5.4.  In the event of a defect within an installation or system the buyer shall notify the Supplier in writing of the defect claimed. The Supplier will arrange a repair in a reasonable timeframe.

5.5.  Any goods claimed to be faulty and consequently tested and found to be working correctly may result in the Buyer incurring a charge.

5.6.  The Supplier will not be responsible for incorrect installation by third parties of products supplied by it or faults arising due to works carried out by or on behalf of the purchaser or by contractors on his behalf.

5.7.  Changes to general settings such as automatic closing time and GSM intercom telephone number adjustments are not covered under the warranty and as such may be subject to charges appropriate to the work undertaken.

5.8.  The Supplier shall be under no liability in respect of any defect arising from fair wear and tear, or any wilful damage, negligence, subjection to normal conditions, failure to follow the Supplier's instructions (whether given orally or in writing), misuse or alteration of the Goods without the Supplier's prior approval, or any other act or omission on the part of the Customer, its employees or agents or any third party.

5.9.  The Supplier shall be under no liability of any defect arising if there are any payments due to the Supplier by the Customer.

5.10.  Subject as expressly provided in these Terms and Conditions, and except where the Goods are sold under a consumer sale, all warranties, conditions or other terms implied by statute or common law are excluded to the fullest extent permitted by law.

6. Liability

6.1.  The Supplier will not by reason of any representation, implied warranty, condition or other term, or any duty at common law, or under express terms of the Contract (or these Terms and Conditions), be liable for any loss of profit or any indirect, special or consequential loss, damage, costs, expenses or other claims (whether caused by the Supplier's servants or agents or otherwise) which arise out of or in connection with the supply of the Goods and Services.

6.2.  All warranties, conditions and other terms implied by statute or common law (save for the conditions implied by section 12 of the Sale of Goods Act 1979) are, to the fullest extent permitted by law, excluded from the Contract.

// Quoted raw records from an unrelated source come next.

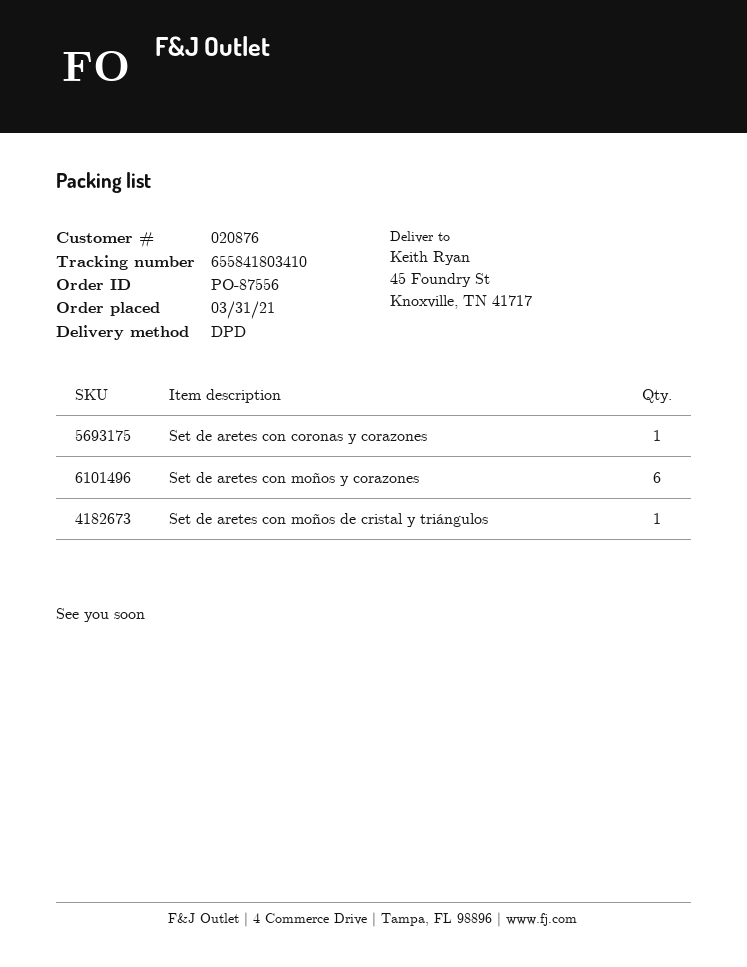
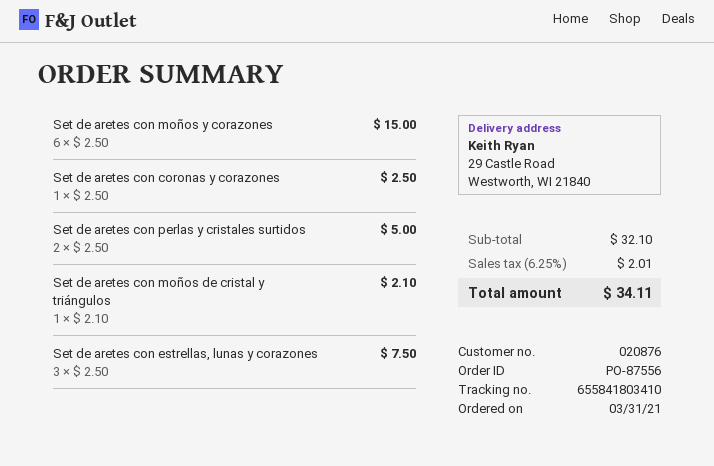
ship to: 45 Foundry St, Knoxville, TN 41717 -> 29 Castle Road, Westworth, WI 21840
Set de aretes con perlas y cristales surtidos: none -> 2
Set de aretes con estrellas, lunas y corazones: none -> 3

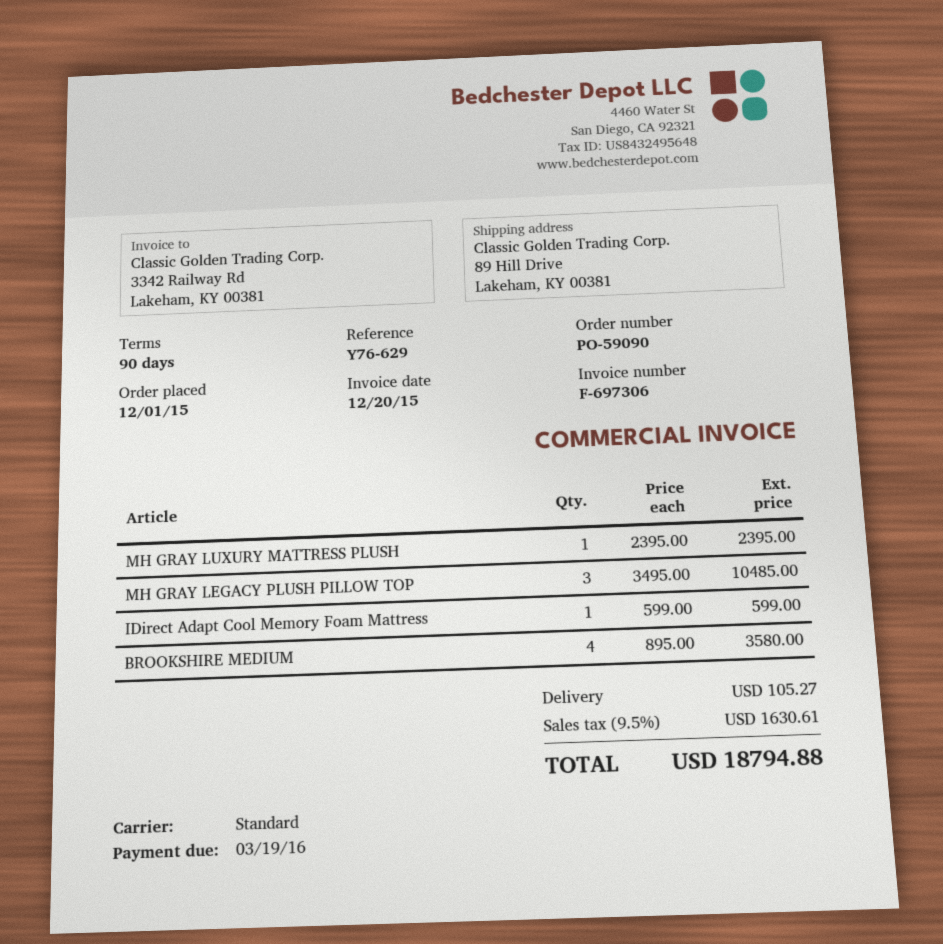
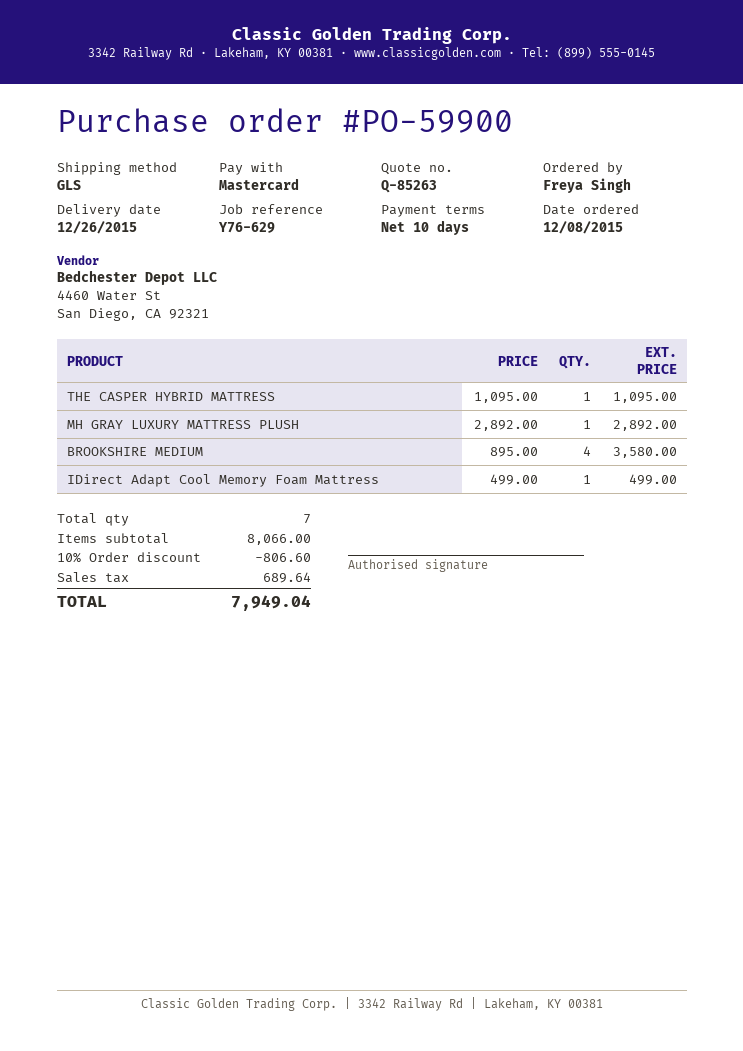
order number: PO-59090 -> PO-59900
order date: 2015-12-01 -> 2015-12-08
payment terms: 90 days -> 10 days
shipping method: standard -> GLS
MH GRAY LUXURY MATTRESS PLUSH: 1 x 2395.00 = 2395.00 -> 1 x 2892.00 = 2892.00
MH GRAY LEGACY PLUSH PILLOW TOP: 3 x 3495.00 = 10485.00 -> none
IDirect Adapt Cool Memory Foam Mattress: 1 x 599.00 = 599.00 -> 1 x 499.00 = 499.00
THE CASPER HYBRID MATTRESS: none -> 1 x 1095.00 = 1095.00
discount: none -> 10% = 806.60
shipping: 105.27 -> none
tax: 1630.61 -> 689.64
total: 18794.88 -> 7949.04

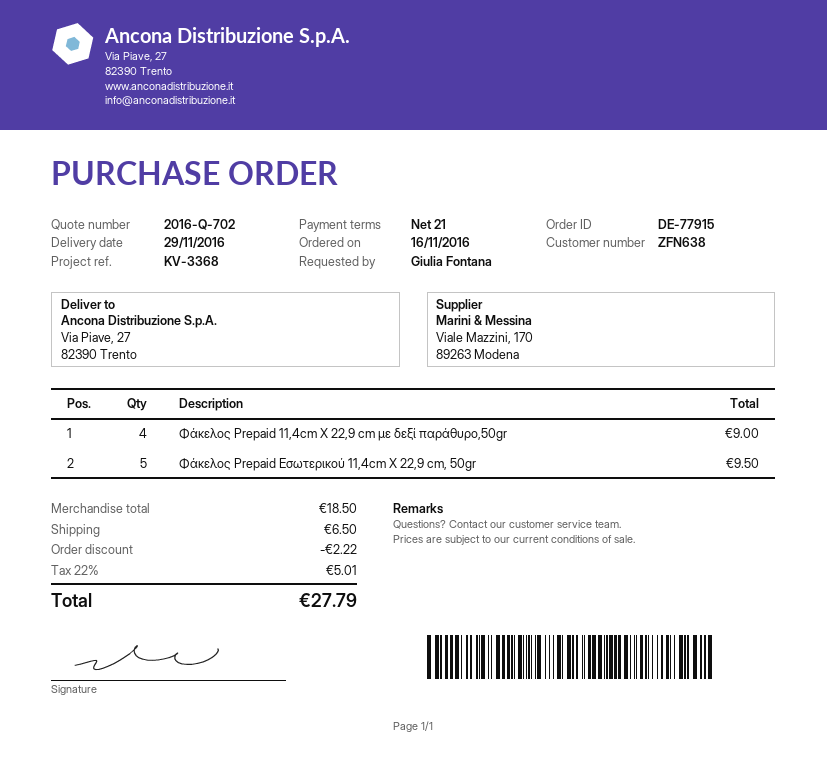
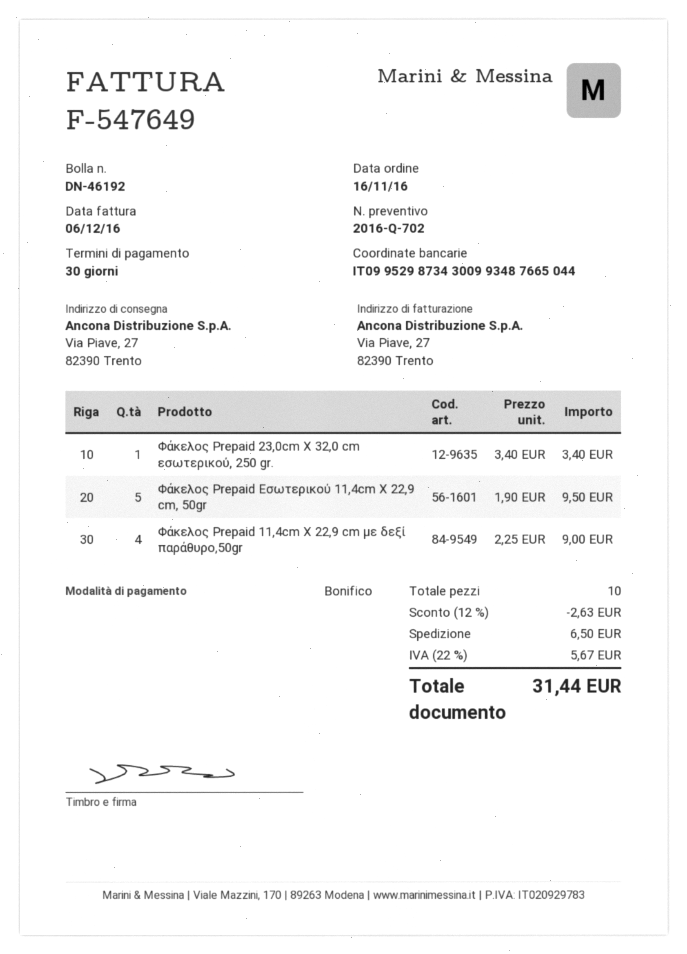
payment terms: 21 days -> 30 days
Φάκελος Prepaid 23,0cm X 32,0 cm εσωτερικού, 250 gr.: none -> 1 for 3.40
discount: 2.22 -> 2.63
tax: 22% = 5.01 -> 22% = 5.67
total: 27.79 -> 31.44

6.3.  The Customer shall indemnify the Supplier against all damages, costs, claims and expenses suffered by arising from loss or damage to any equipment (including that of third parties) caused by the Customer.

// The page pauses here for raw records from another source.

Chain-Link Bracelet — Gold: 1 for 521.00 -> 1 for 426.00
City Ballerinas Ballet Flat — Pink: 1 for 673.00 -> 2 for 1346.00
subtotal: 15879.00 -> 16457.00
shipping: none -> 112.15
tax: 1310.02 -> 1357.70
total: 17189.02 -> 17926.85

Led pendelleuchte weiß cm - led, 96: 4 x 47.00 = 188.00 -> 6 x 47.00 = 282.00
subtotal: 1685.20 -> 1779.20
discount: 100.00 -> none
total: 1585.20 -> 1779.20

6.4.  The Supplier shall not be liable to the Customer or be deemed to be in breach of these terms and conditions by reason of any delay in performing, or any failure to perform, any of the Supplier’s obligations if the delay or failure was due to any cause beyond the Supplier’s reasonable control.

6.5.  Nothing in these Terms and Conditions excludes or limits the liability of the Supplier:

6.6.  for death or personal injury caused by the Supplier’s negligence;

6.7.  for any matter which it would be illegal for the Supplier to exclude or attempt to exclude its liability; or

6.8.  for fraud or fraudulent misrepresentation.

6.9.  Subject to the remaining provisions of this Clause 6:

6.10.  The Supplier’s total liability in contract, tort (including negligence or breach of statutory duty), misrepresentation, restitution or otherwise, arising in connection with the performance or contemplated performance of the Contract shall be limited to the Contract Price; and

6.11. The Supplier shall not be liable to the Customer for any pure economic loss, loss of profit, loss of business, depletion of goodwill or otherwise, in each case whether direct, indirect or consequential, or any claims for consequential compensation whatsoever (howsoever caused) which arise out of or in connection with the Contract.

7. Force Majeure

7.1. Neither Party shall be liable for any failure or delay in performing their obligations where such failure or delay results from any cause that is beyond the reasonable control of that Party. Such causes include, but are not limited to: power failure, Internet Service Provider failure, industrial action, civil unrest, fire, flood, storms, earthquakes, acts of terrorism, acts of war, governmental action or any other event that is beyond the control of the Party in question.